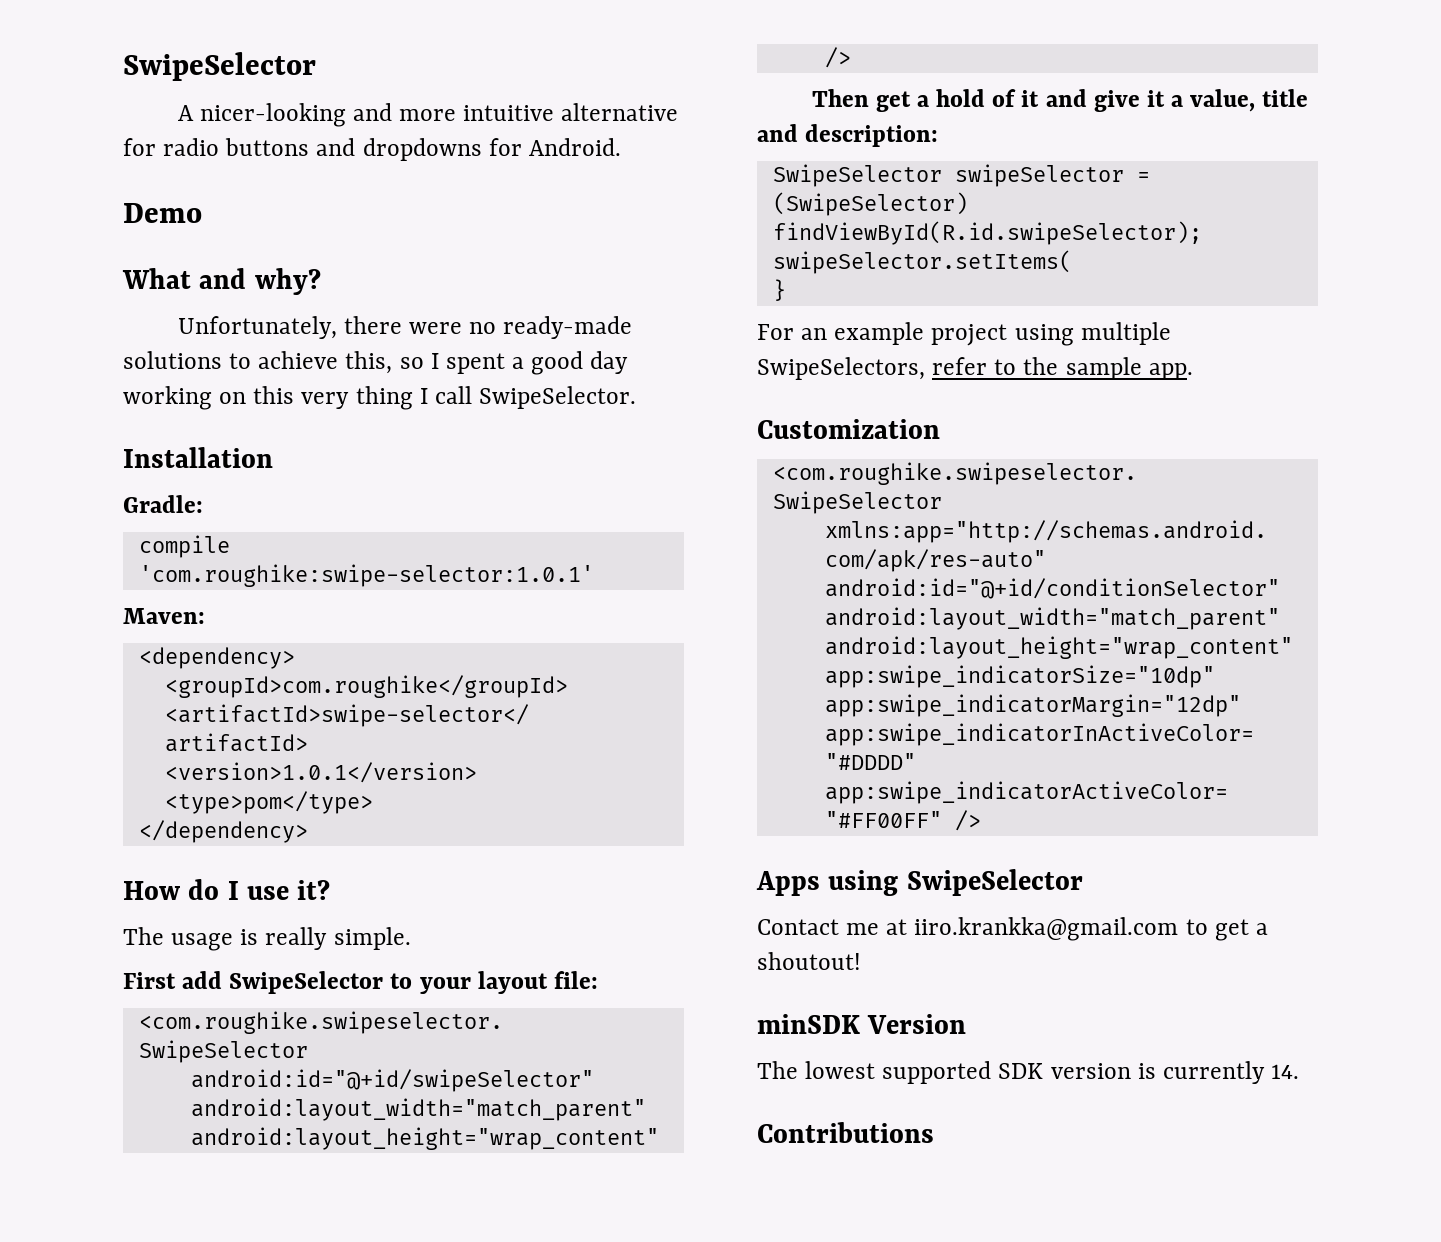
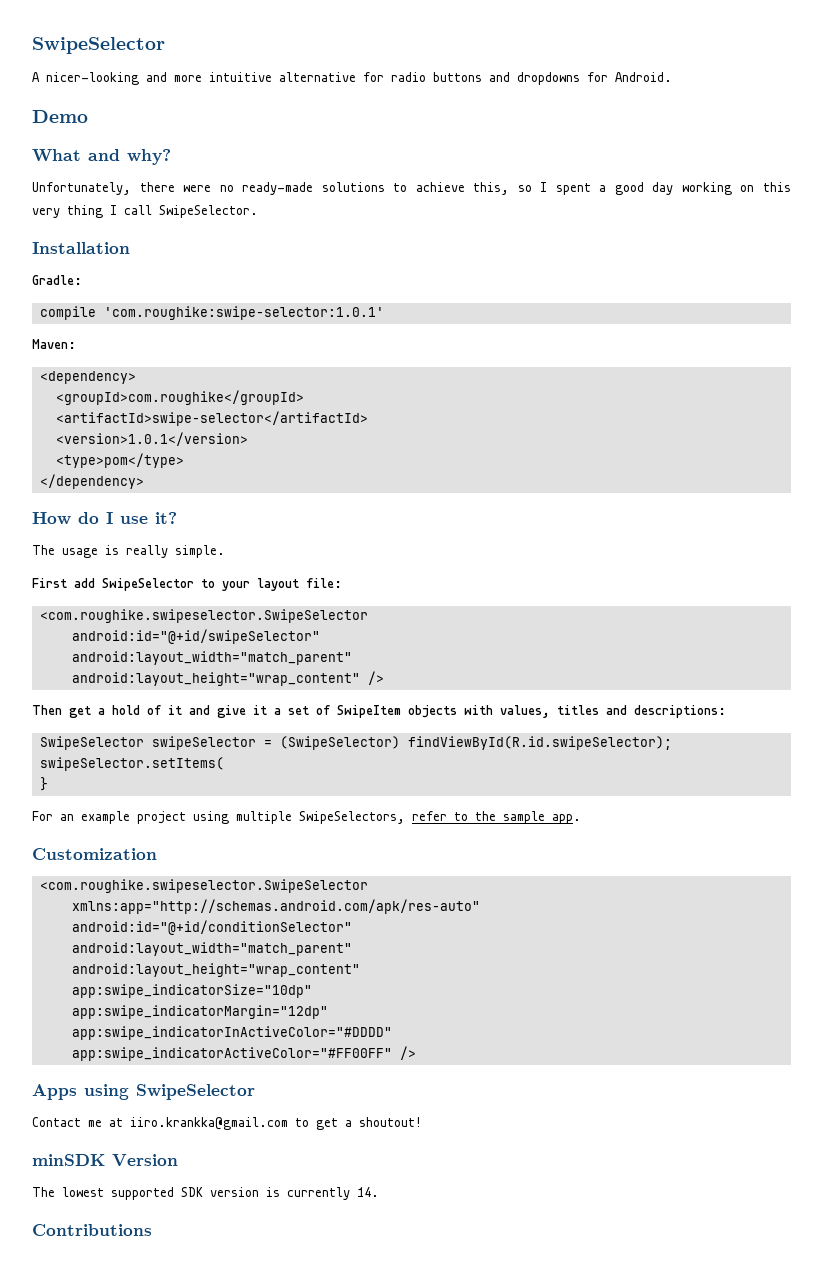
[1190,89,1309,112] [757,124,939,147] value, title and description: -> [288,705,726,718] set of SwipeItem objects with values, titles and descriptions:

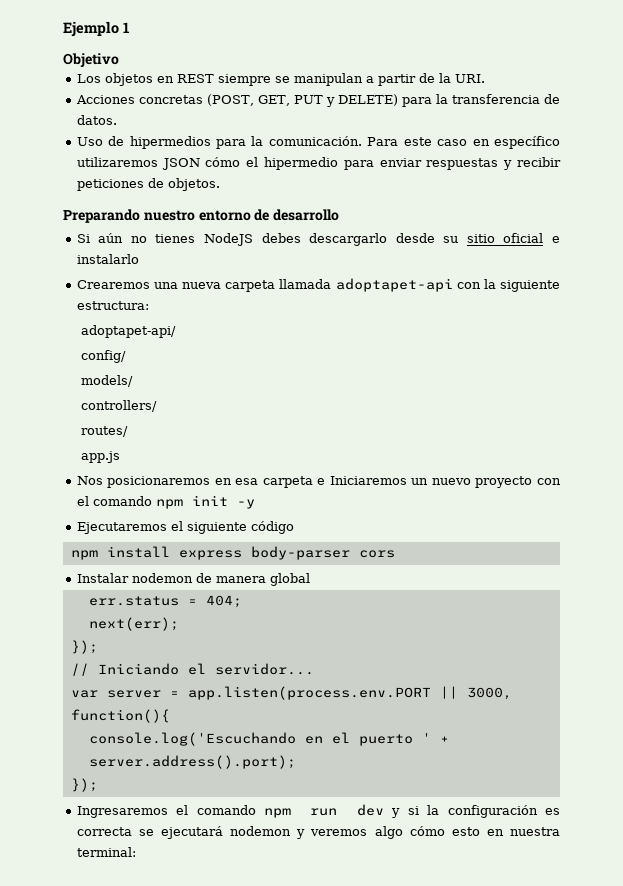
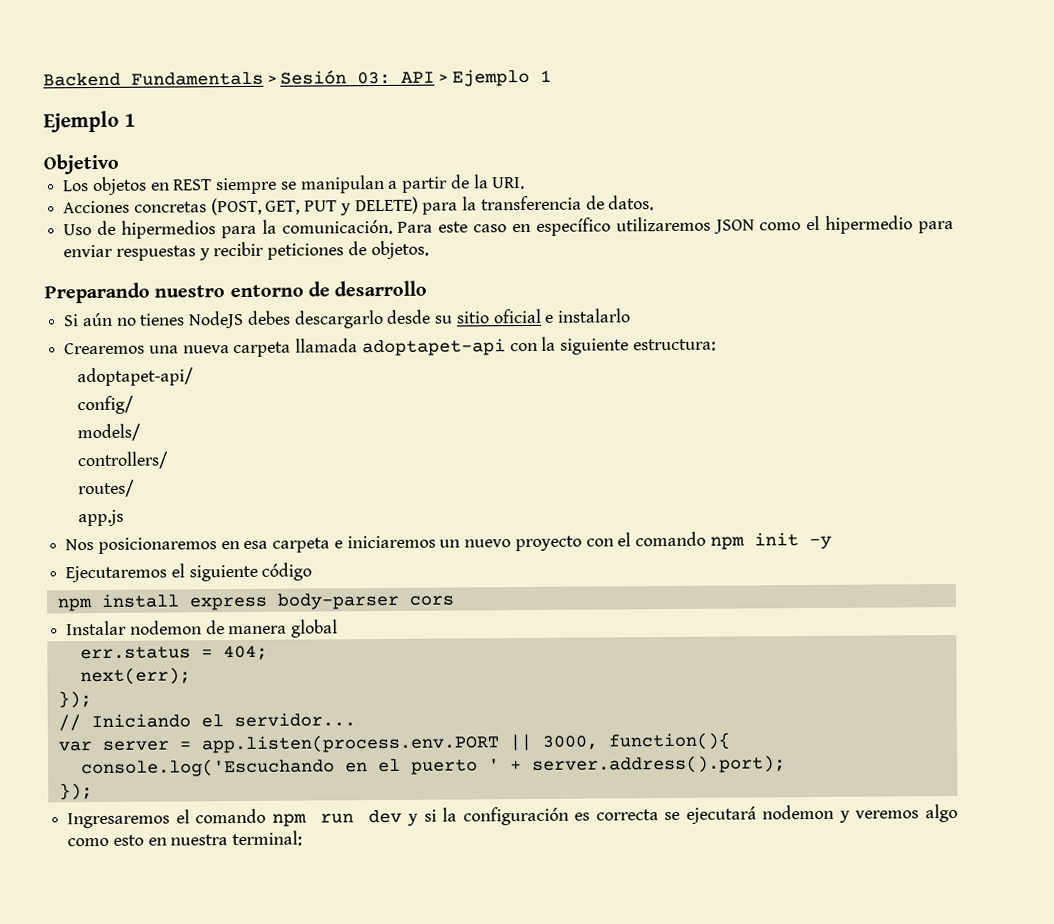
(63, 29) none -> [43,68,552,87] Backend Fundamentals > Sesión 03: API > Ejemplo 1 //
[205,157,241,167] cómo -> [759,222,802,231] como
[329,476,407,485] Iniciaremos -> [346,535,436,549] iniciaremos
[409,826,445,836] cómo -> [67,837,110,847] como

● ● ●

Work request:
All of the entries must be reproduced exactly, apart from the pictures, which are to be dropped.

Written answer:
[1190,89,1309,112] [757,124,939,147] value, title and description: -> [288,705,726,718] set of SwipeItem objects with values, titles and descriptions:

(63, 29) none -> [43,68,552,87] Backend Fundamentals > Sesión 03: API > Ejemplo 1 //
[205,157,241,167] cómo -> [759,222,802,231] como
[329,476,407,485] Iniciaremos -> [346,535,436,549] iniciaremos
[409,826,445,836] cómo -> [67,837,110,847] como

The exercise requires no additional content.